= Ronnie Waldman =

British radio presenter and TV executive (1914–1978)

Ronald Hartley Waldman (13 May 1914 – 10 March 1978) was a British radio presenter and television executive for the BBC.

==Early life and education==
Born in London, he was the eldest son of Michael Waldman OBE JP, a sometime Mayor of Hackney, and was educated at Dame Alice Owen's School, Islington, and Pembroke College, Oxford.

His brother Stanley was a barrister.

==Career==
Waldman began his career as an actor and producer (1935–1938) before joining the BBC variety department in 1938. Following wartime service in the Royal Air Force Volunteer Reserve, he became the assistant Head of Variety Productions in 1948.

The British public knew him best for his work with Harry S. Pepper as presenter of the popular Monday Night at Eight radio magazine programme, which was broadcast every week live. The programme started in 1937 as "Monday Night at Seven", becoming "Monday Night at Eight" soon after the outbreak of the Second World War. It was broadcast throughout the war and continued for several years after it. Waldman's speciality was "Puzzle Corner", with a "deliberate mistake" which listeners were invited to spot in time for next week's show. Each week saw a birthday guest star allowed four wishes, and one wish came true if it could be arranged.

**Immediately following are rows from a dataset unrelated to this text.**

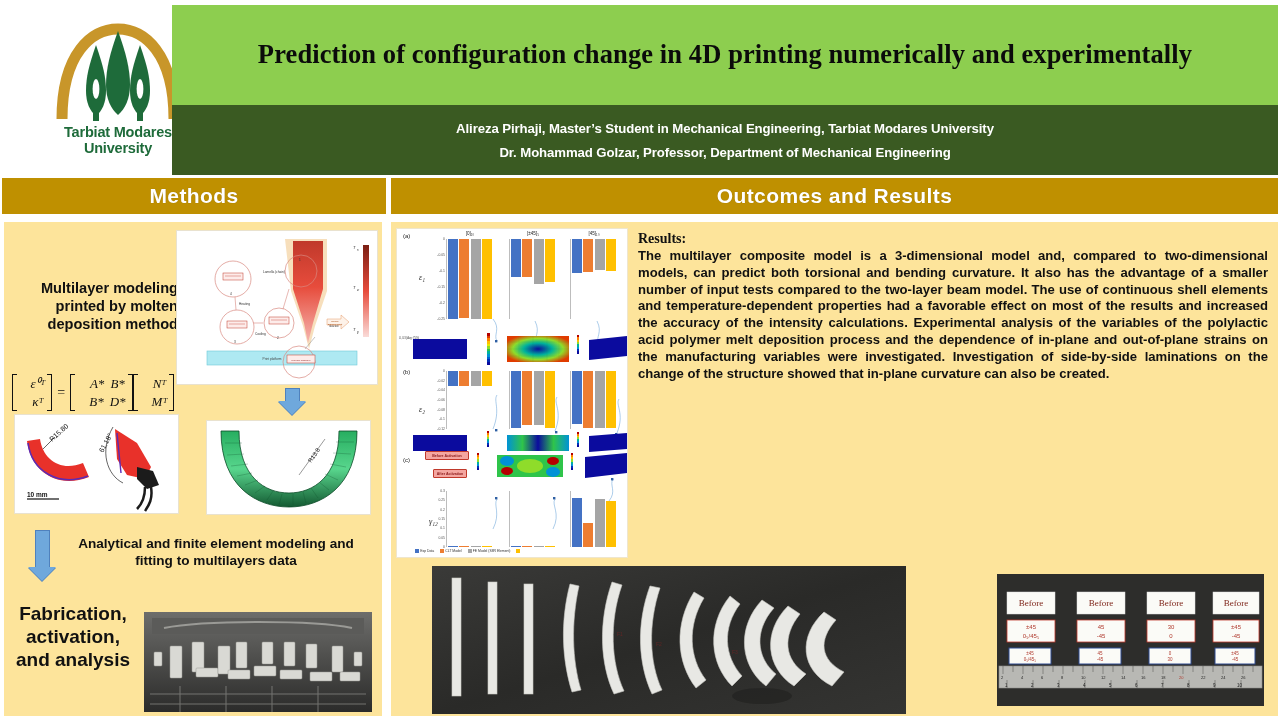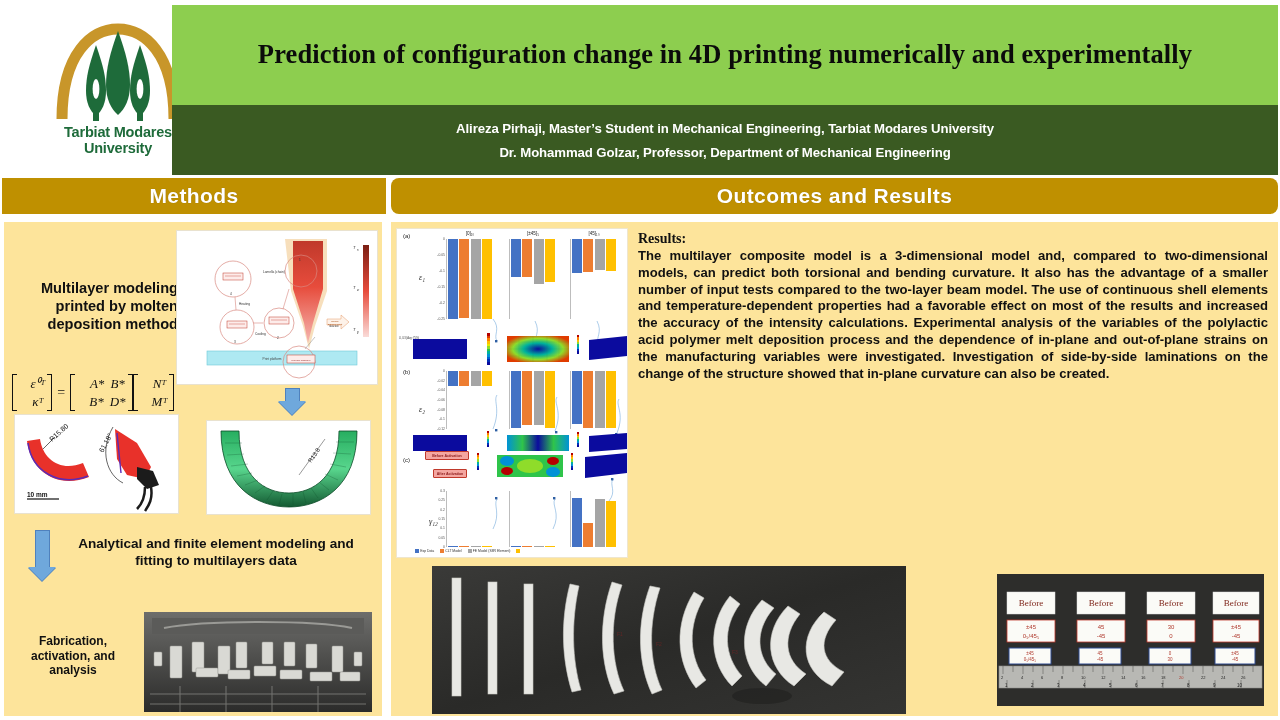--- a/index.html
+++ b/index.html
@@ -57,7 +57,7 @@
     text-shadow: 0 0 1px rgba(0,0,0,.25);
   }
   #head-methods { left: 2px; width: 384px; }
-  #head-outcomes { left: 391px; width: 887px; border-radius: 8px; }
+  #head-outcomes { left: 391px; width: 887px; }
 
   
   .col-left {

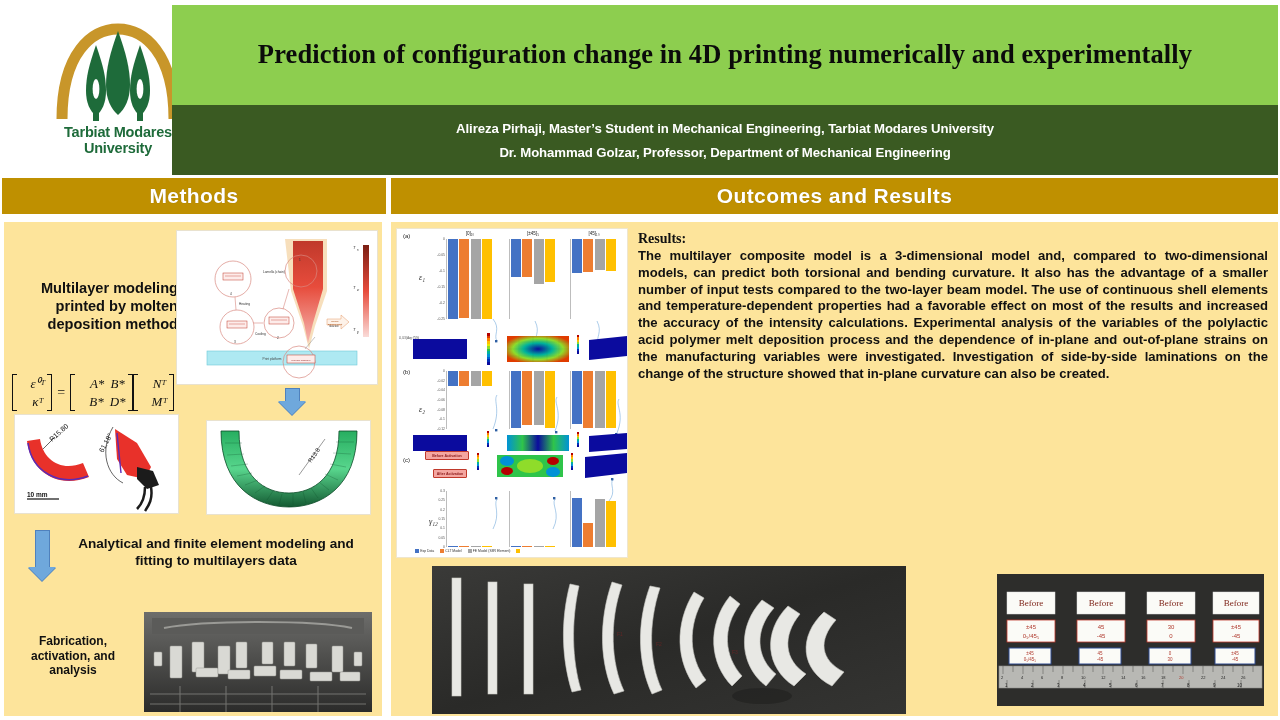--- a/index.html
+++ b/index.html
@@ -76,7 +76,7 @@
   }
   #m-label-1 { left: 2px; top: 58px; width: 172px; font-size: 14.6px; text-align: right; }
   #m-label-2 { left: 62px; top: 314px; width: 300px; font-size: 13.6px; }
-  #m-label-3 { left: 4px; top: 412px; width: 130px; font-size: 12px; }
+  #m-label-3 { left: 4px; top: 380px; width: 130px; font-size: 19px; }
 
   .eq-wrap {
     position: absolute; left: 8px; top: 152px; width: 162px;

In October 1950, during Patrick Cyril Henry Hillyard's leave of absence, Waldman was appointed the temporary head of light entertainment for television at the BBC. He launched many distinguished names in light entertainment, such as Julie Andrews and Morecambe and Wise.

Waldman later served as the Business Manager of BBC Television Programmes (1958–1960), General Manager of BBC Television Enterprises (1960–1963), Managing Director of Visnews (1963–1977), President of the Lord's Taverners (1966) and as a trustee of the International Institute of Communications (1975–1978).

==Personal life==
His recreations included music and cricket. He died from cancer in March 1978, aged 63. He left a widow, the actress Lana Morris, whom he had married in 1953, and a son.